Exercise prompt:
Every entry below should come back unchanged, except that the pictures are dropped.

*** Block opens ***

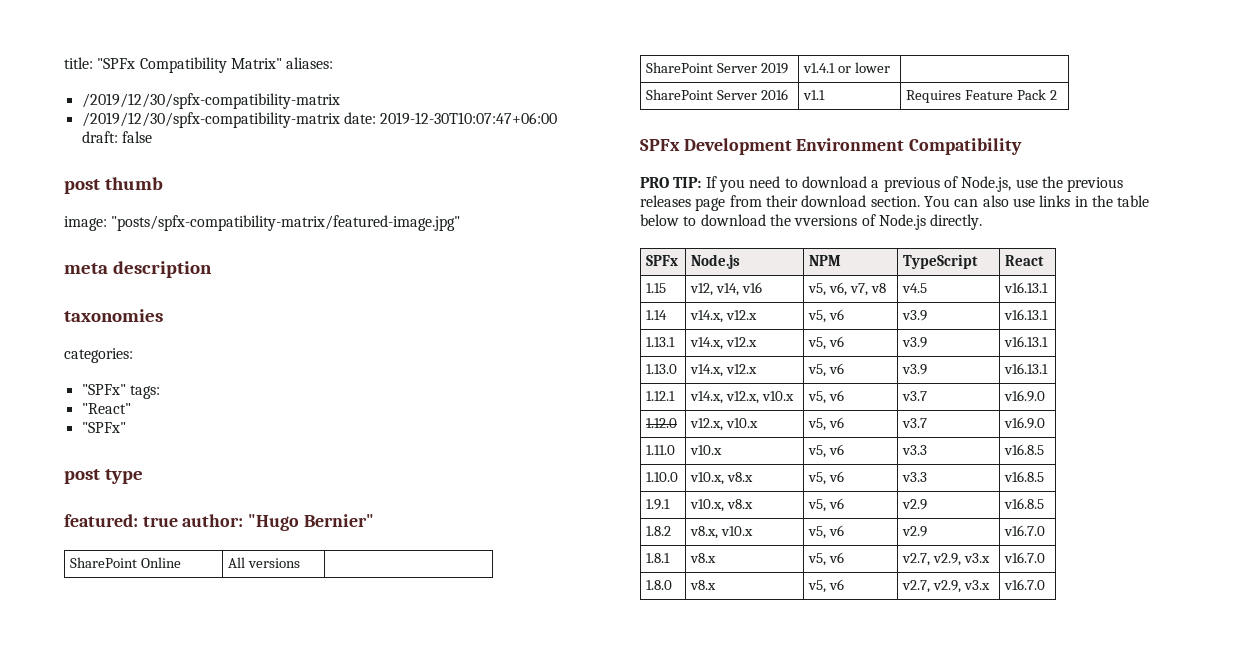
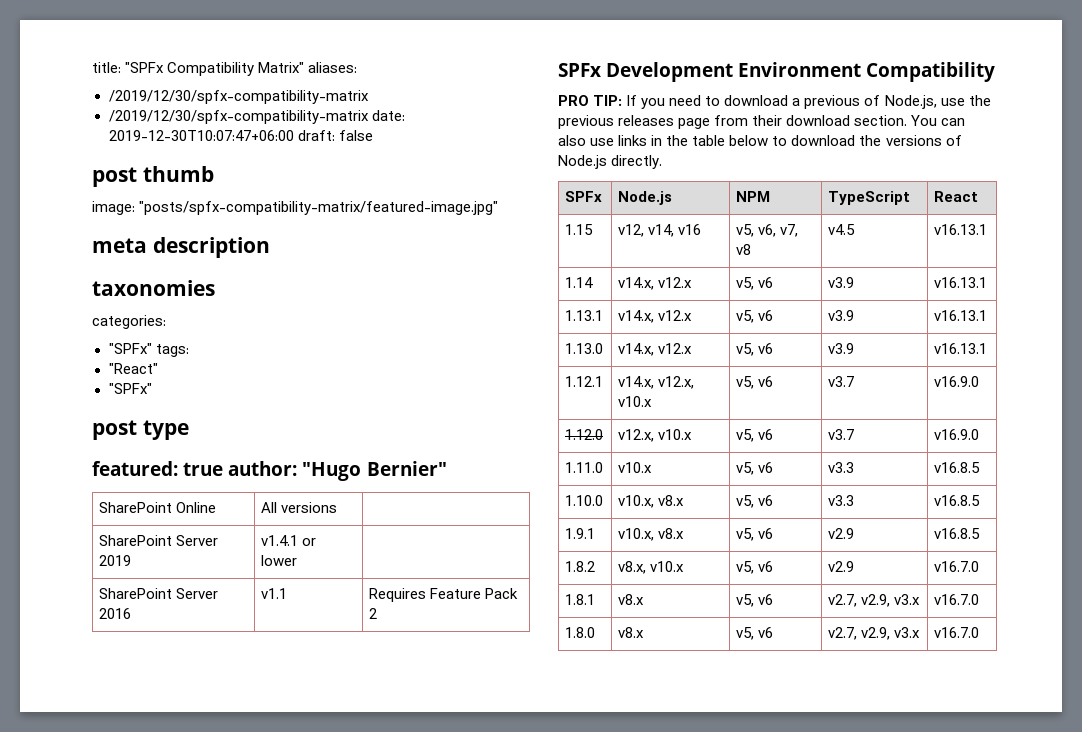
[794,215,858,226] vversions -> [885,135,942,146] versions

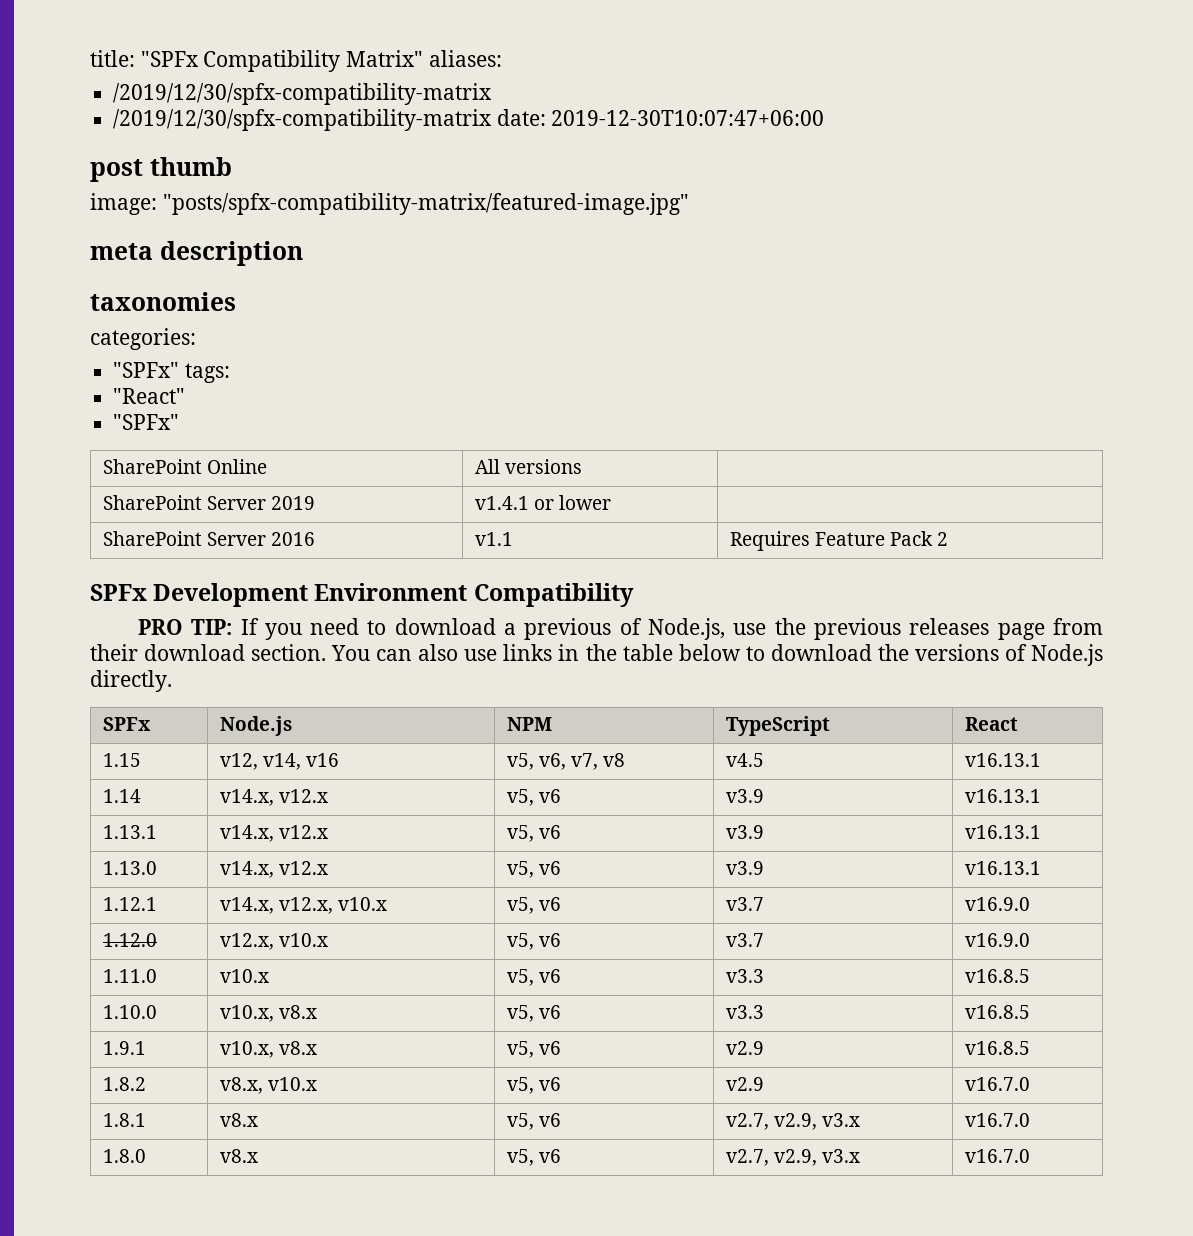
[297,130,373,141] draft: false -> (825, 118) none
[92,420,189,440] [92,461,447,481] // post type // featured: true author: "Hugo Bernier" -> (180, 422) none

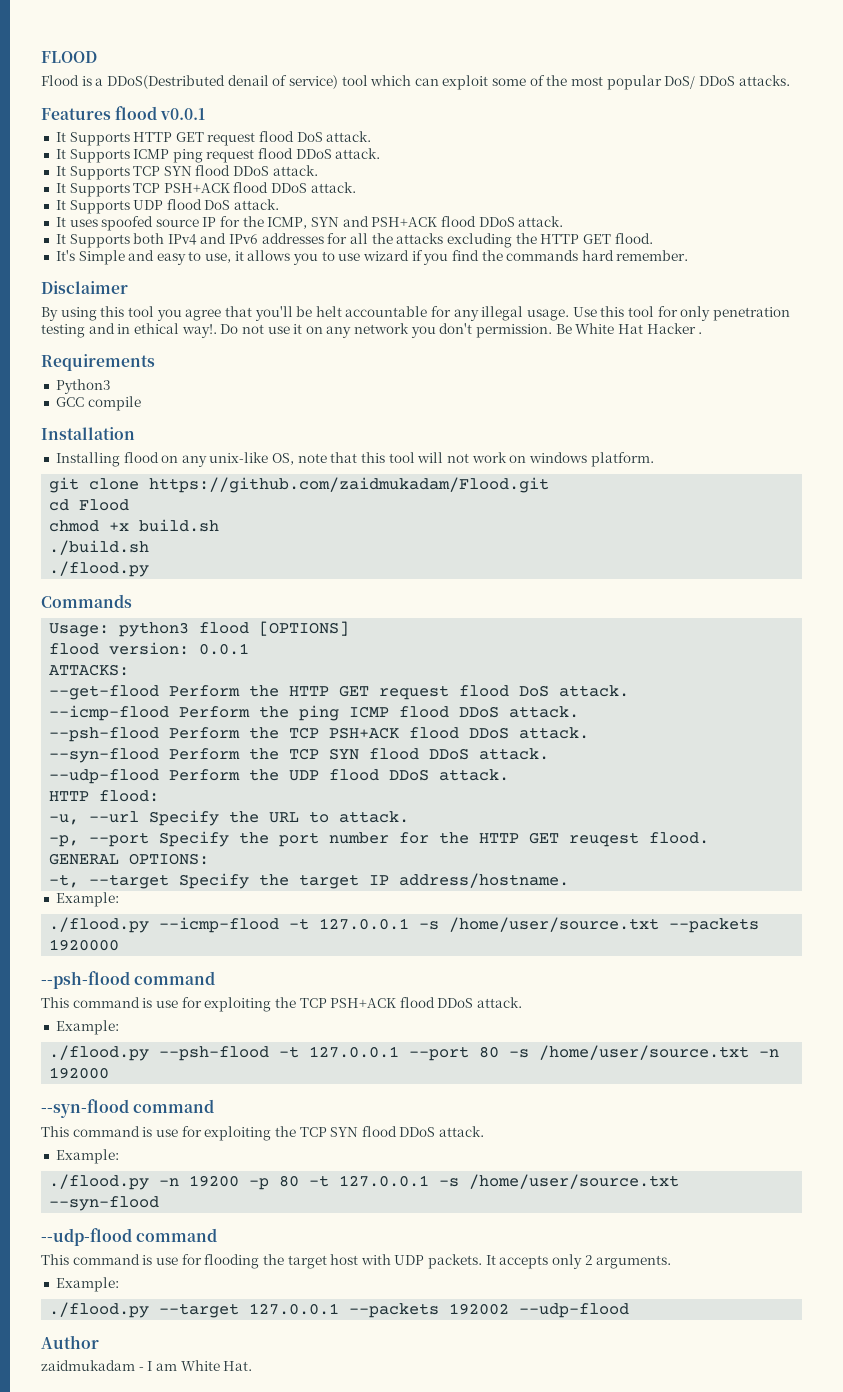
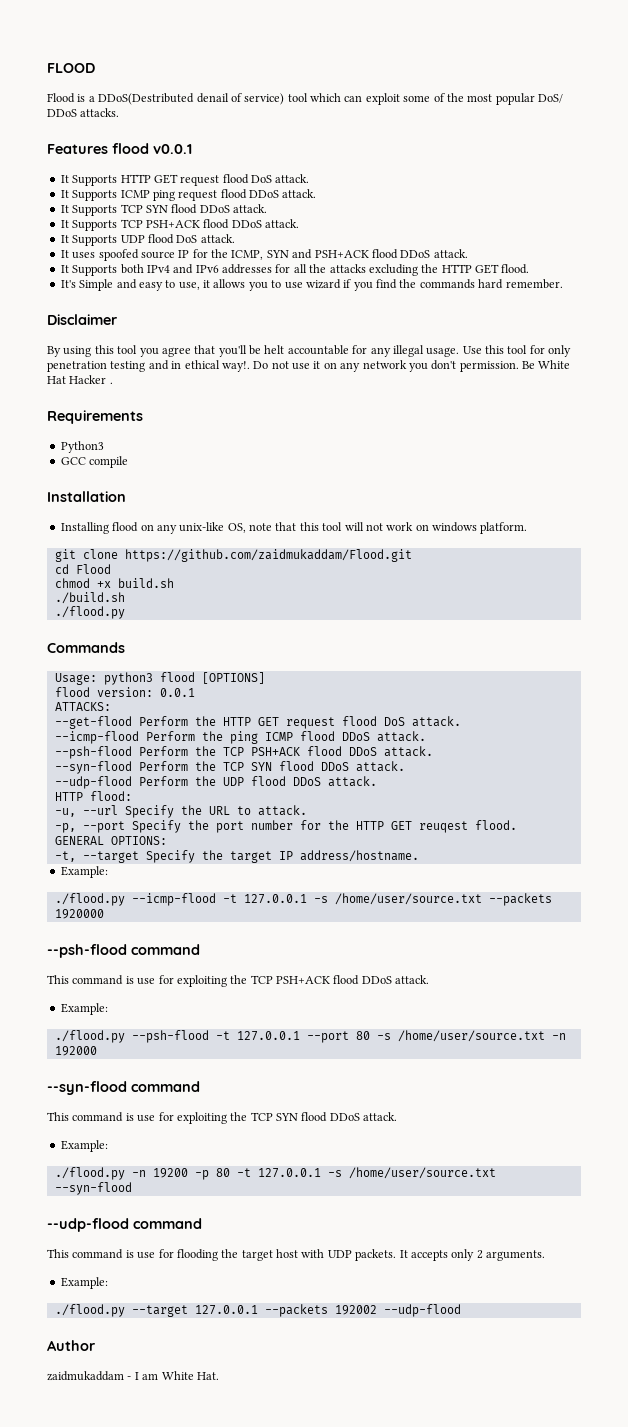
[149,477,550,493] https://github.com/zaidmukadam/Flood.git -> [124,549,412,562] https://github.com/zaidmukaddam/Flood.git
[41,1360,135,1371] zaidmukadam -> [47,1371,124,1381] zaidmukaddam

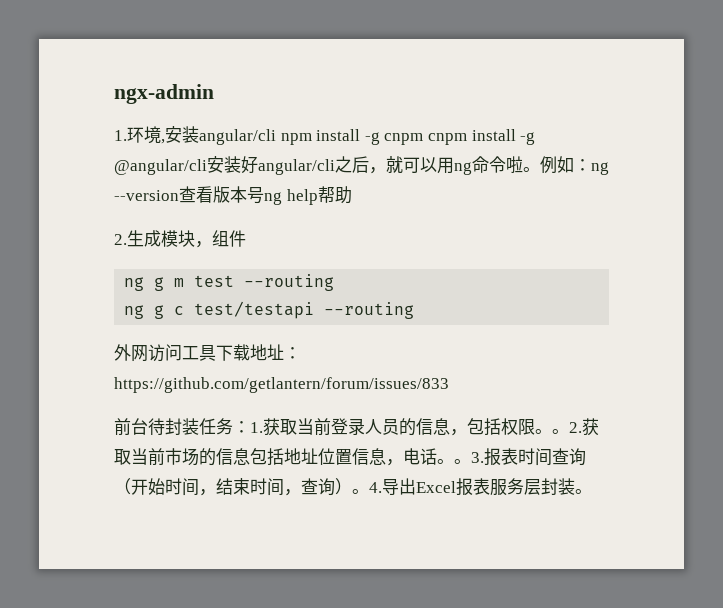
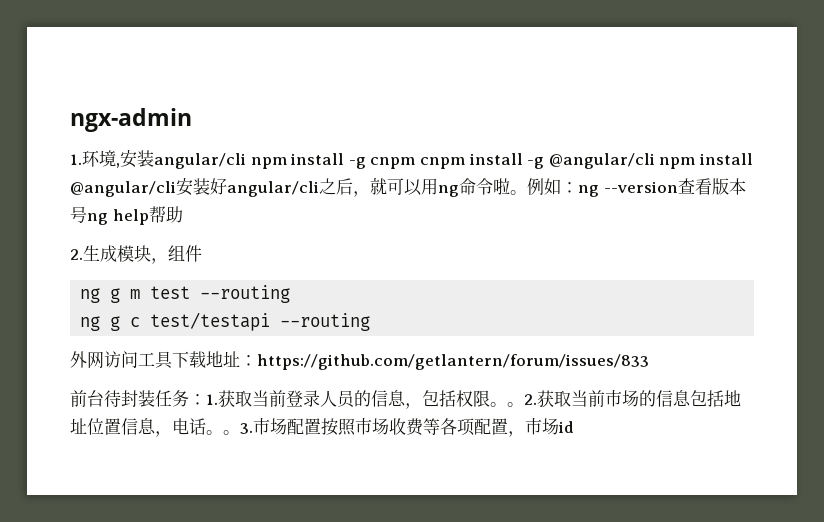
(207, 167) none -> [659,153,753,169] [70,181,176,197] npm install @angular/cli
[484,448,586,466] [114,478,592,496] 报表时间查询（开始时间，结束时间，查询）。4.导出Excel报表服务层封装。 -> [253,418,574,437] 市场配置按照市场收费等各项配置，市场id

*** Block closes ***

Result:
[794,215,858,226] vversions -> [885,135,942,146] versions

[297,130,373,141] draft: false -> (825, 118) none
[92,420,189,440] [92,461,447,481] // post type // featured: true author: "Hugo Bernier" -> (180, 422) none

[149,477,550,493] https://github.com/zaidmukadam/Flood.git -> [124,549,412,562] https://github.com/zaidmukaddam/Flood.git
[41,1360,135,1371] zaidmukadam -> [47,1371,124,1381] zaidmukaddam

(207, 167) none -> [659,153,753,169] [70,181,176,197] npm install @angular/cli
[484,448,586,466] [114,478,592,496] 报表时间查询（开始时间，结束时间，查询）。4.导出Excel报表服务层封装。 -> [253,418,574,437] 市场配置按照市场收费等各项配置，市场id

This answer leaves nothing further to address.